Dante, the poet, in the opening canto of the Purgatorio reminds us of the necessary condition of the soul’s journey to the blessedness of God. Cato, the embodiment of the classical virtues and of Roman liberty, and the guardian of the Mountain, directs Virgil to cleanse Dante’s face with the morning dew and to gird him about his waist with a reed. The reed is the humble plant from the humus, the ground. Humility is the necessary condition of the ascent to freedom and blessedness, to our good in the Goodness of God. Purgation is a necessary feature of sanctification.

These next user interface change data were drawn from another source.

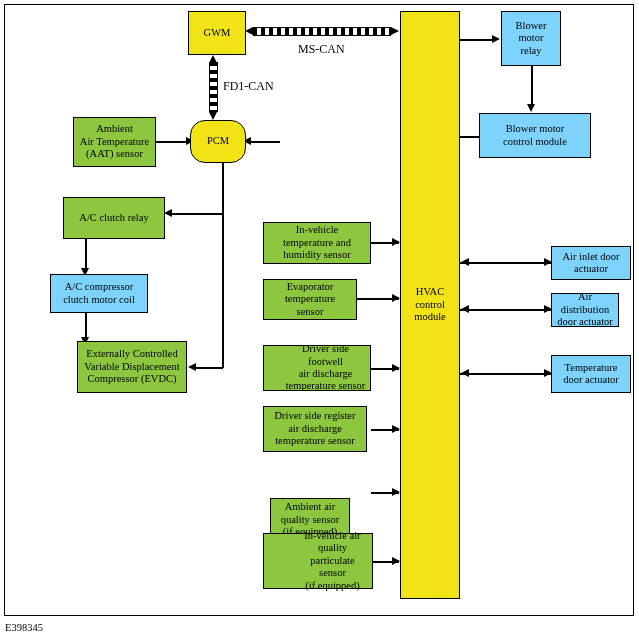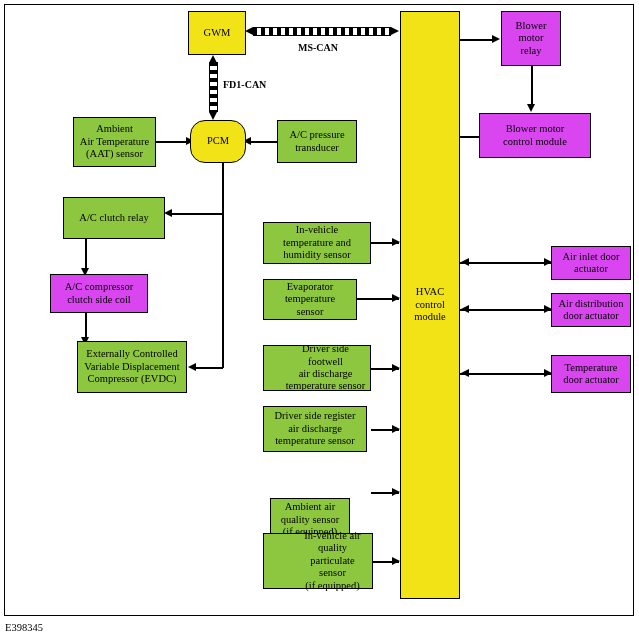--- a/index.html
+++ b/index.html
@@ -32,21 +32,21 @@
     align-items: center;
     justify-content: center;
     text-align: center;
     font-size: 10.5px;
     line-height: 1.18;
     padding: 2px 3px;
     color: #000000;
   }
   .green { background: #8dc63f; }
   .yellow { background: #f2e316; }
-  .blue { background: #d946ef; }
+  .blue { background: #7dd3fc; }
   .node span { display: block; width: 100%; white-space: pre-line; }
 
   .line {
     position: absolute;
     background: #000000;
   }
   .h { height: 1.6px; }
   .v { width: 1.6px; }
 
   .arrow {
@@ -71,24 +71,23 @@
   .busv {
     position: absolute;
     width: 9px;
     background: repeating-linear-gradient(to bottom, #000 0 4px, #fff 4px 8px);
     border-left: 1.5px solid #000;
     border-right: 1.5px solid #000;
     box-sizing: border-box;
   }
   .label {
     position: absolute;
-    font-size: 10px;
+    font-size: 12px;
     color: #000000;
     white-space: nowrap;
-    font-weight: bold;
   }
   .figid {
     position: absolute;
     left: 5px;
     top: 622px;
     font-size: 10.5px;
     font-family: "Liberation Serif", serif;
     color: #000000;
   }
 </style>
@@ -195,32 +194,28 @@
   <div class="node green" style="left:73px; top:117px; width:83px; height:50px;">
     <span>Ambient
 Air Temperature
 (AAT) sensor</span>
   </div>
 
   <div class="node yellow" style="left:190px; top:120px; width:56px; height:43px;border-radius:15px;">
     <span>PCM</span>
   </div>
 
-  <div class="node green" style="left:277px; top:120px; width:80px; height:43px;">
-    <span>A/C pressure
-transducer</span>
-  </div>
 
   <div class="node green" style="left:63px; top:197px; width:102px; height:42px;">
     <span>A/C clutch relay</span>
   </div>
 
   <div class="node blue" style="left:50px; top:274px; width:98px; height:39px;">
     <span>A/C compressor
-clutch side coil</span>
+clutch motor coil</span>
   </div>
 
   <div class="node green" style="left:263px; top:222px; width:108px; height:42px;">
     <span>In-vehicle
 temperature and
 humidity sensor</span>
   </div>
 
   <div class="node green" style="left:77px; top:341px; width:110px; height:52px;">
     <span>Externally Controlled
@@ -257,21 +252,21 @@
 quality particulate
 sensor
 (if equipped)</span>
   </div>
 
   <div class="node blue" style="left:551px; top:246px; width:80px; height:34px;">
     <span>Air inlet door
 actuator</span>
   </div>
 
-  <div class="node blue" style="left:551px; top:293px; width:80px; height:34px;">
+  <div class="node blue" style="left:551px; top:293px; width:68px; height:34px;">
     <span>Air distribution
 door actuator</span>
   </div>
 
   <div class="node blue" style="left:551px; top:355px; width:80px; height:38px;">
     <span>Temperature
 door actuator</span>
   </div>
 
   <div class="figid">E398345</div>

Humility is the liberating quality without which we remain enslaved in ourselves like the Pharisee who “stood and prayed thus with himself” and thus not with God! He sees himself as better than others whom he despises, “thank[ing God] that [he] is not as other men are, extortioners, unjust, adulterers, or even as this Publican.” It is all about himself in the posture of self-righteousness which is always divisive and judgemental. We are too much with ourselves, to be sure, particularly in the contemporary culture of ressentiment. For we look at one another not in love but in envy and resentment, seeing each other as threatening, as enemy. This is neither freedom nor our good. Such self-obsession and self-righteousness always points fingers at others and never at oneself. Such is the deadly nature of the deadliest of the seven deadly sins, pride. It is the vain and false endeavour to be God, making the self, rather than God, the centre around which everything else revolves. This is the great lie and our current obsession.

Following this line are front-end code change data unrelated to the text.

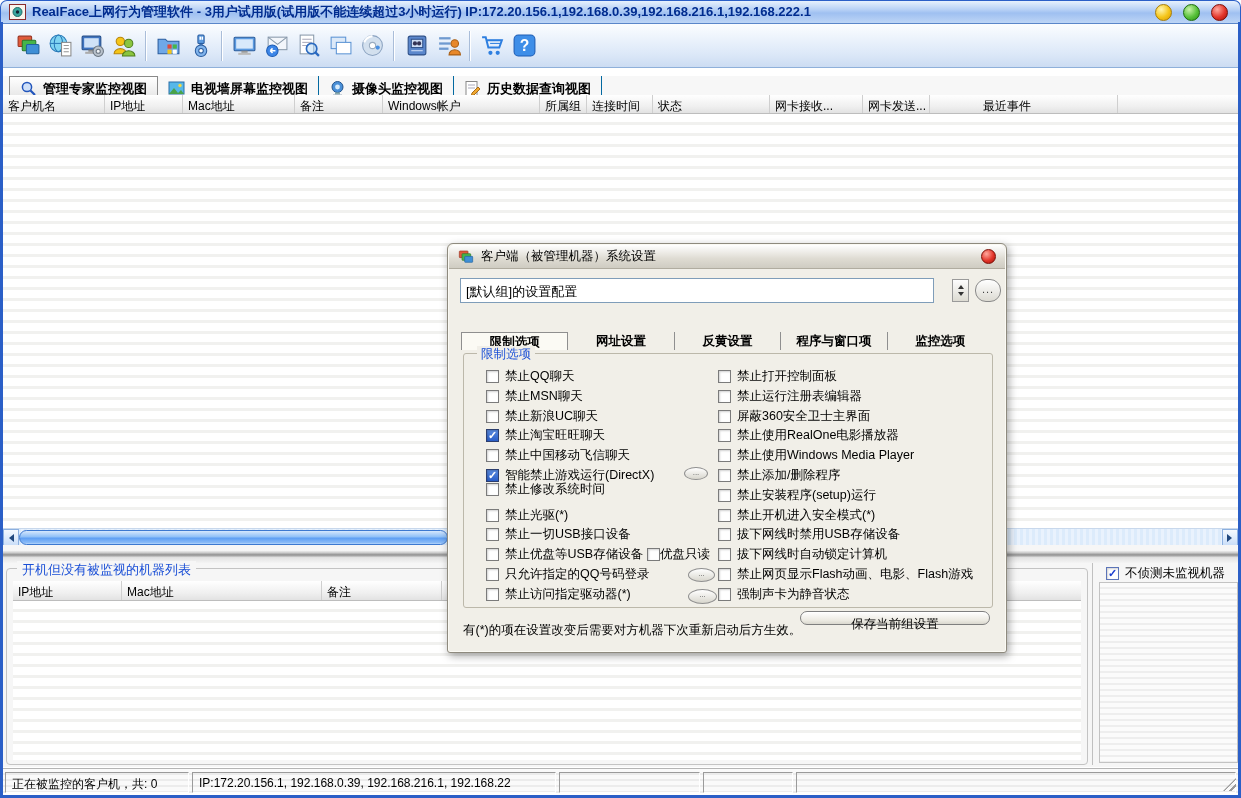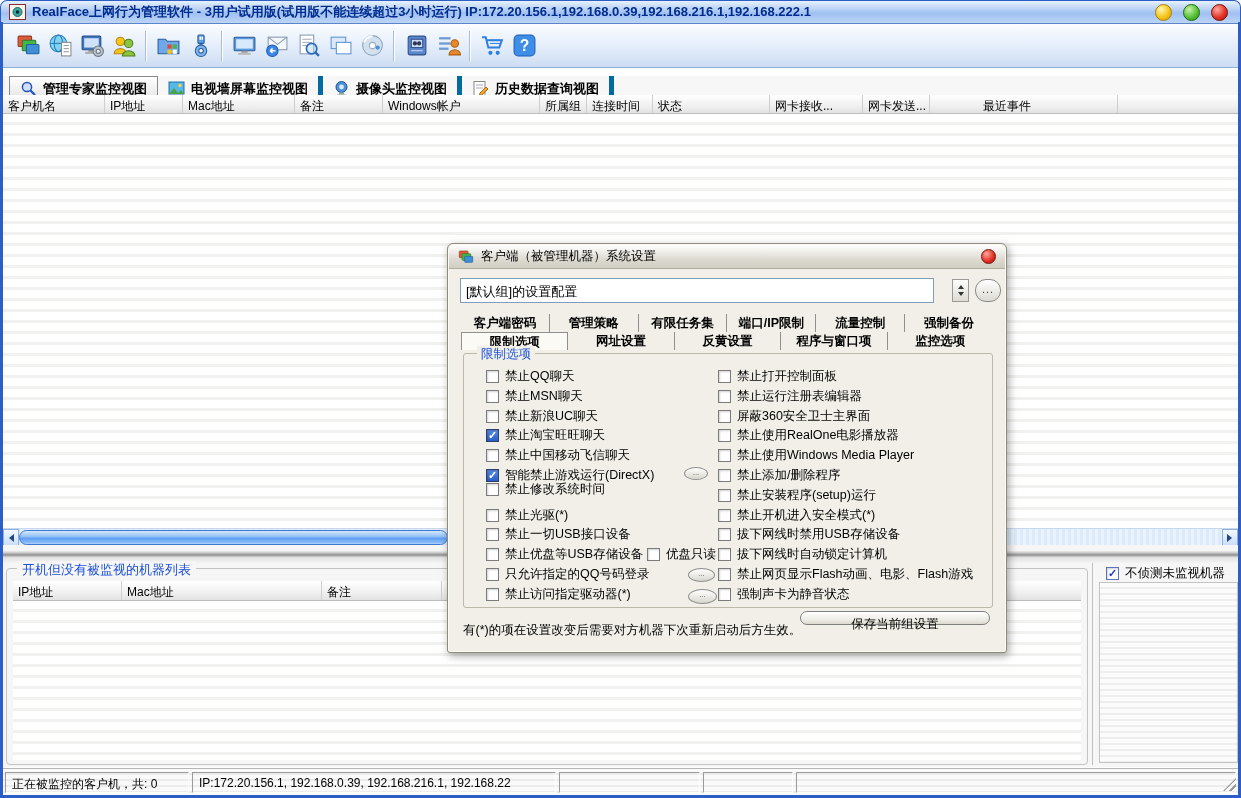--- a/index.html
+++ b/index.html
@@ -28,21 +28,21 @@
     background:linear-gradient(180deg,#fbfdff,#dce8f8 70%,#ccdcf2);
     border-bottom:1px solid #8fb0da; display:flex; align-items:center; padding-left:10px; }
   .tbicon { width:30px; height:30px; display:flex; align-items:center; justify-content:center; margin-right:2px; }
   .tbicon svg { width:25px; height:25px; }
   .tbsep { width:2px; height:30px; border-left:1px solid #a9bdd9; border-right:1px solid #fff; margin:0 6px 0 4px; }
 
   
   #viewtabs { position:absolute; left:3px; right:3px; top:68px; height:26px; background:#f7f7f7;
     border-bottom:1px solid #c6c6c6; display:flex; align-items:stretch; padding-left:6px;margin-top:8px; }
   .vtab { display:flex; align-items:center; gap:6px; padding:0 10px; font-size:13px; font-weight:bold;
-    color:#000; border-right:5px solid #0369a1; white-space:nowrap; }
+    color:#000; border-right:1px solid #0369a1; white-space:nowrap; }
   .vtab.active { background:linear-gradient(180deg,#ffffff,#e3e3e3); border:1px solid #8a8a8a; }
   .vticon svg { width:17px; height:17px; display:block; }
 
   
   #clientheader { position:absolute; left:3px; right:3px; top:95px; height:19px; display:flex;
     background:linear-gradient(180deg,#ffffff,#efefef 65%,#e2e2e2); border-bottom:1px solid #bdbdbd; }
   .hcell { border-right:1px solid #cfcfcf; font-size:12px; padding:3px 0 0 5px; white-space:nowrap; overflow:hidden;
     background:linear-gradient(180deg,#ffffff,#efefef 65%,#e2e2e2); }
   #clientbody { position:absolute; left:3px; right:3px; top:114px; height:414px;
     background:repeating-linear-gradient(180deg,#ffffff 0 8px,#f1f1ef 8px 11px); }
@@ -114,21 +114,21 @@
   #dtabrow1 { top:70px; } #dtabrow2 { top:88px; }
   .dtab { flex:1; text-align:center; font-size:12.5px; font-weight:bold; line-height:18px; white-space:nowrap;
     border-right:1px solid #8f8f8f; }
   .dtab:last-child { border-right:none; }
   .dtab.active { background:#fbfaf4; border:1px solid #8f8f8f; border-bottom:none; }
   #dlggroup { position:absolute; left:15px; top:109px; width:530px; height:255px;
     border:1px solid #bcb8aa; border-radius:3px; }
   #dlggroup-title { position:absolute; left:13px; top:-8px; background:#f1efe8; padding:0 4px;
     color:#1a4fd6; font-size:12.5px; }
   .opt { position:absolute; display:flex; align-items:center; gap:6px; height:15px; font-size:12.5px; white-space:nowrap; }
-  .opt .sub { position:absolute; display:flex; align-items:center; gap:6px; left:161px; }
+  .opt .sub { position:absolute; display:flex; align-items:center; left:161px; }
   .oval { position:absolute; border:1px solid #8f8f8f; border-radius:50% / 50%;
     background:linear-gradient(180deg,#ffffff,#d8d6cd); text-align:center; font-size:8px; color:#555; line-height:10px; }
   #dlg-note { position:absolute; left:15px; top:378px; font-size:12.5px; white-space:nowrap; }
   #dlg-save { position:absolute; left:352px; top:367px; width:190px; height:14px; border-radius:13px;
     border:1px solid #7f7f7f; background:linear-gradient(180deg,#ffffff,#eceae2 70%,#dad8cf);
     text-align:center; font-size:12.5px; line-height:24px; box-shadow:inset 0 1px 0 #fff; }
 </style>
 </head>
 <body>
 
@@ -403,28 +403,20 @@
     <span id="dlg-close"></span>
   </div>
 
   <div id="dlg-combo-field">[默认组]的设置配置</div>
   <div id="dlg-spinner">
     <span class="spin-up"></span>
     <span class="spin-dn"></span>
   </div>
   <div id="dlg-ellipsis">...</div>
 
-  <div class="dtabrow" id="dtabrow1">
-      <div class="dtab">客户端密码</div>
-      <div class="dtab">管理策略</div>
-      <div class="dtab">有限任务集</div>
-      <div class="dtab">端口/IP限制</div>
-      <div class="dtab">流量控制</div>
-      <div class="dtab">强制备份</div>
-    </div>
   <div class="dtabrow" id="dtabrow2">
       <div class="dtab active">限制选项</div>
       <div class="dtab">网址设置</div>
       <div class="dtab">反黄设置</div>
       <div class="dtab">程序与窗口项</div>
       <div class="dtab">监控选项</div>
     </div>
 
   <div id="dlggroup">
     <div id="dlggroup-title">限制选项</div>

The first of the Beatitudes is humility, the counter to pride. “Blessed are the poor in spirit for theirs is the kingdom of heaven.” The poor in spirit are precisely those who have been freed from their self-obsessions; they are not full of themselves and thus are able to see others with respect and love. In a wonderful image, Dante depicts the proud in Purgatory as bowed down under the weight of a great stone so that they contemplate engraved on the ground before them the great examples of humility in the figures of Mary, David, and even the Roman emperor, Trajan, and, on the other hand, behold the great examples of pride which Dante describes in a series of verses that form the acrostic UMO in Italian, meaning Man. Being bowed down is the opposite of being haughty with noses in the air in disdain and indifference towards others.

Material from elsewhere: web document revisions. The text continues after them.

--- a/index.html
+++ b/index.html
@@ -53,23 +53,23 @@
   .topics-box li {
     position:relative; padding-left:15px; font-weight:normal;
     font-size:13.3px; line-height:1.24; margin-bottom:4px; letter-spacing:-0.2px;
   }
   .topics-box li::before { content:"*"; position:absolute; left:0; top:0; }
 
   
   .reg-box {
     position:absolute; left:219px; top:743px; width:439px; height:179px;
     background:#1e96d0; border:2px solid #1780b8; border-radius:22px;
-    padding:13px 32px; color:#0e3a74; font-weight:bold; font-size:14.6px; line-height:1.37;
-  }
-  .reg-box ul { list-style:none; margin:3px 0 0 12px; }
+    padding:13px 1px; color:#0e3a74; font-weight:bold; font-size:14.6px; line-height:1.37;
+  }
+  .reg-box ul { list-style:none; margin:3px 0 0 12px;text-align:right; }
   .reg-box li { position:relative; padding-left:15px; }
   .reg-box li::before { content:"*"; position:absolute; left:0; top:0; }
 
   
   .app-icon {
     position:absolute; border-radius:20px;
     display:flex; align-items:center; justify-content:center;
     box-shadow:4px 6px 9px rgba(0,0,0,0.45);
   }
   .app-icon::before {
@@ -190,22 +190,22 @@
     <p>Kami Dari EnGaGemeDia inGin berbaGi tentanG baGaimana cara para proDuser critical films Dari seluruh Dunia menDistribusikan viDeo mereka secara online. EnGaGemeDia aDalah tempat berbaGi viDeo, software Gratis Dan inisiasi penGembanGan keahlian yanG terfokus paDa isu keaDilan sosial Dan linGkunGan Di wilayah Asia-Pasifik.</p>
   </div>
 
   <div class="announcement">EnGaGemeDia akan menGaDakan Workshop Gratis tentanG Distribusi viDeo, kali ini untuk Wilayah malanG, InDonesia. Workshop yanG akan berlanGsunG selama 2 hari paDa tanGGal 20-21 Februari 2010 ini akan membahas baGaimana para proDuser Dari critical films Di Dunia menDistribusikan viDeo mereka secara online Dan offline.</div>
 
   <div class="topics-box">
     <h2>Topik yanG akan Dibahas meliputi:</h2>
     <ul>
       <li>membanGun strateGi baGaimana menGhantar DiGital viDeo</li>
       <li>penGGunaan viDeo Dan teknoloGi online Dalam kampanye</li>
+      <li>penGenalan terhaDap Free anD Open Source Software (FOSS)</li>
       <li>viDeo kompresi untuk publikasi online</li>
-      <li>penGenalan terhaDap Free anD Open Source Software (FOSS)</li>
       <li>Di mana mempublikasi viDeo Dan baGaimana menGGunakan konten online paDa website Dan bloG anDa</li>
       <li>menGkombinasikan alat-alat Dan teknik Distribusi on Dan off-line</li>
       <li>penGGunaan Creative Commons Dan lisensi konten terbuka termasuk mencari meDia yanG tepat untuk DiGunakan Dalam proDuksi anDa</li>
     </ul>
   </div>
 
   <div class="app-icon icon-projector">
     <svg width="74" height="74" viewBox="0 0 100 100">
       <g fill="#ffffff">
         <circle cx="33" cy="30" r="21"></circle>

They pray the Lord’s Prayer as part of their penitence, offering the last petition about being led not into temptation and about being delivered from evil not for themselves but for others. Their purgation is completed with the singing of the first Beatitude, Beati pauperes spiritu, “Blessed are the poor in spirit.” Thus they have overcome themselves and are freed, freed to God and to the Communion of Saints. Bowed down they are raised up.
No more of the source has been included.